By Fred Franke

Franke Beckett LLC

A recent Court of Special Appeals case, Shump v. Wannall, 2016 W.L. 588, 572-9 (10/4/16)(unreported), addressed whether a pour-over will is effective if the inter vivos trust comes into existence several weeks after the will is executed. The answer is no.

Maryland Estates & Trusts Art. § 4-411 provides that a legacy may be made to a revocable inter vivos trust, even if unfunded at the time of the testator death, if the trust instrument is in existence at the time that the will is executed. In part, the statute is meant to sidestep the “issue” of whether an unfunded trust exists and could therefore be a proper legatee. It also addresses whether the terms of the trust permitting amendment would violate the rules governing the formalities of wills.

The Maryland statute was derived from the Uniform Testamentary Additions to Trust Act (“UTATA”). The common law basis for validating pour-over devises is either grounded in the doctrine of incorporation by reference or by the doctrine of independent significance. Both of these doctrines are addressed by the Shump Court.

Incorporation by reference, of course, requires that the writing be in existence at the time that the will is executed. As it operates with revocable trusts, however, there is a bit of a mismatch because the revocable trust – by definition – can be amended or revoked post-execution. This is part of the issue that the statute addresses.

The doctrine of independent significance, on the other hand, focuses on the fact that there is a specific trustee acting under a trust to whom the assets can be directed. This doctrine permits the legacy to exist despite the fact that the beneficiaries of the donee trust or their interests are not fully described when the will is executed.

Neither doctrine, however, would permit a trust not in existence to be a legatee from a pour-over will.

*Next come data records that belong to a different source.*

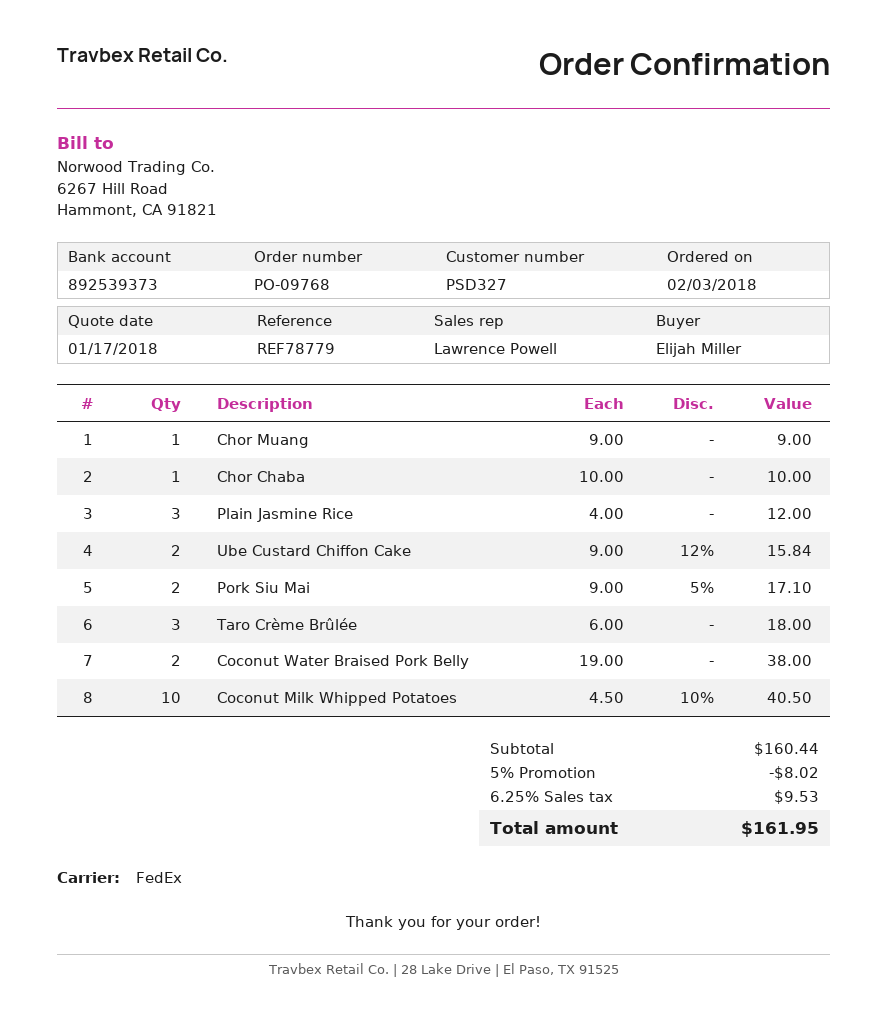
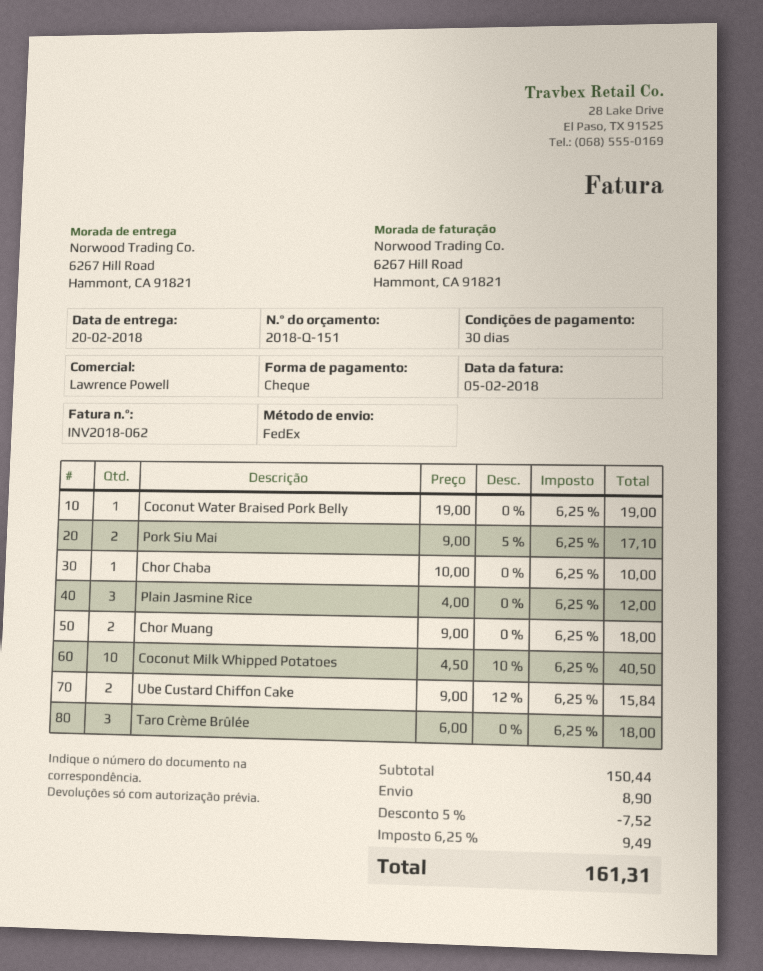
Chor Muang: 1 x 9.00 = 9.00 -> 2 x 9.00 = 18.00
Coconut Water Braised Pork Belly: 2 x 19.00 = 38.00 -> 1 x 19.00 = 19.00
subtotal: 160.44 -> 150.44
discount: 5% = 8.02 -> 5% = 7.52
shipping: none -> 8.90
tax: 6.25% = 9.53 -> 6.25% = 9.49
total: 161.95 -> 161.31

In theory, an oral trust might be sufficient. See Estates & Trust Art. § 14.5-406 (“[A] trust need not be evidenced by a trust instrument, but the creation of an oral trust and the terms of the oral trust may be established by clear and convincing evidence.”) The Shump Court notes that the Maryland statute refers to the trust instrument being in existence at the time the will is executed. The statute, accordingly is not conditioned upon the existence of a trust but upon the existence of a trust instrument. The court upheld that the term “contemporaneous” cannot be stretched to embrace a document executed three weeks after the will.